[Start of Attachment]

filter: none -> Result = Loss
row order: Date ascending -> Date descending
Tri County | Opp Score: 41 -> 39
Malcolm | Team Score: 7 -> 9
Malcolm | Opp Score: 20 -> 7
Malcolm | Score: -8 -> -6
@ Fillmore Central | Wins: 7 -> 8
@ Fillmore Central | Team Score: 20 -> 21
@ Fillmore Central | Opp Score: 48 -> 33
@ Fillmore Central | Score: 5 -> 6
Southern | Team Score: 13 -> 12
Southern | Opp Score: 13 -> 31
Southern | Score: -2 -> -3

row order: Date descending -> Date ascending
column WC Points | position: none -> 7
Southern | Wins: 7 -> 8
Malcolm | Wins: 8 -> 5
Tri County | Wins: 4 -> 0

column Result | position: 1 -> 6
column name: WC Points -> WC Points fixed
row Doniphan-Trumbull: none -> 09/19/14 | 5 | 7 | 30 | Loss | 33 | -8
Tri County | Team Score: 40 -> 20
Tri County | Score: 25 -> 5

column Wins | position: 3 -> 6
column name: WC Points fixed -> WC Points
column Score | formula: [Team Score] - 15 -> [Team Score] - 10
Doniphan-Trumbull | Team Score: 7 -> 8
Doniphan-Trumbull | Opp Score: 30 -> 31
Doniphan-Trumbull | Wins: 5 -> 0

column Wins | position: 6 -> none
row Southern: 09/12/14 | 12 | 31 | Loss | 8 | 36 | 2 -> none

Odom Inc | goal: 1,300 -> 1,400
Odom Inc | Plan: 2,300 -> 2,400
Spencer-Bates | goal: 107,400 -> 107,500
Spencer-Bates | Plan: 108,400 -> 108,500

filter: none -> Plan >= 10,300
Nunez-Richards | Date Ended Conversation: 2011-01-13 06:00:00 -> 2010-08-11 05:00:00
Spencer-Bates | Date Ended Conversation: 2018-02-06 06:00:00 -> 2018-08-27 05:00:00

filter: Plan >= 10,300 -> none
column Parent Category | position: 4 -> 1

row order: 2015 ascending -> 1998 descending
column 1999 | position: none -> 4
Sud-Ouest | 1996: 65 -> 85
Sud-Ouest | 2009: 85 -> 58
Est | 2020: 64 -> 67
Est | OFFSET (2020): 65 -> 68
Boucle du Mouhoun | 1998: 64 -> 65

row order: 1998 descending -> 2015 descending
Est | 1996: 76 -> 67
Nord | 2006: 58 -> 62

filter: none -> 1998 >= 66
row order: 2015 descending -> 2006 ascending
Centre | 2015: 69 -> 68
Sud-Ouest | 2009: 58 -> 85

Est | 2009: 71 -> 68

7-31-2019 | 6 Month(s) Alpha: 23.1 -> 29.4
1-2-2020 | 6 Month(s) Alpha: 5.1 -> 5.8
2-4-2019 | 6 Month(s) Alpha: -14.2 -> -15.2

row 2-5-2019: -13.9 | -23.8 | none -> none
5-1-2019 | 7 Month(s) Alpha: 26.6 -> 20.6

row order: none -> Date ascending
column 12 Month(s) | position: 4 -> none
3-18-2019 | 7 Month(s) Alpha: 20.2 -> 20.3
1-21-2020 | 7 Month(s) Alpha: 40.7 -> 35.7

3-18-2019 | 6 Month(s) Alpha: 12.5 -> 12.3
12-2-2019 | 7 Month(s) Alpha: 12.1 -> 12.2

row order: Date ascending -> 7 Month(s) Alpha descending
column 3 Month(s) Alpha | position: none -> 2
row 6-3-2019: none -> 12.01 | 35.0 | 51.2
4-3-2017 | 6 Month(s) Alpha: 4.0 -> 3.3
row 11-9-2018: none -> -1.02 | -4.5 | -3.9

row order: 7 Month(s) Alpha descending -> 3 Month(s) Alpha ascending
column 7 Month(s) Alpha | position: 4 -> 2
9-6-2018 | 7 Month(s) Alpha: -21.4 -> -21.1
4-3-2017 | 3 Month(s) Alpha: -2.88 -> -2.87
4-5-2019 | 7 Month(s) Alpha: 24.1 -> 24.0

[End of Attachment]

What the task requires: Retype only the stretch of lines above starting at the one with "12-2-2019 | 7 Month(s) Alpha: 12.1 -> 12.2" and stopping at the one with "column 7 Month(s) Alpha | position: 4 -> 2", exactly as written, with both kept.

Answer for the task:
12-2-2019 | 7 Month(s) Alpha: 12.1 -> 12.2

row order: Date ascending -> 7 Month(s) Alpha descending
column 3 Month(s) Alpha | position: none -> 2
row 6-3-2019: none -> 12.01 | 35.0 | 51.2
4-3-2017 | 6 Month(s) Alpha: 4.0 -> 3.3
row 11-9-2018: none -> -1.02 | -4.5 | -3.9

row order: 7 Month(s) Alpha descending -> 3 Month(s) Alpha ascending
column 7 Month(s) Alpha | position: 4 -> 2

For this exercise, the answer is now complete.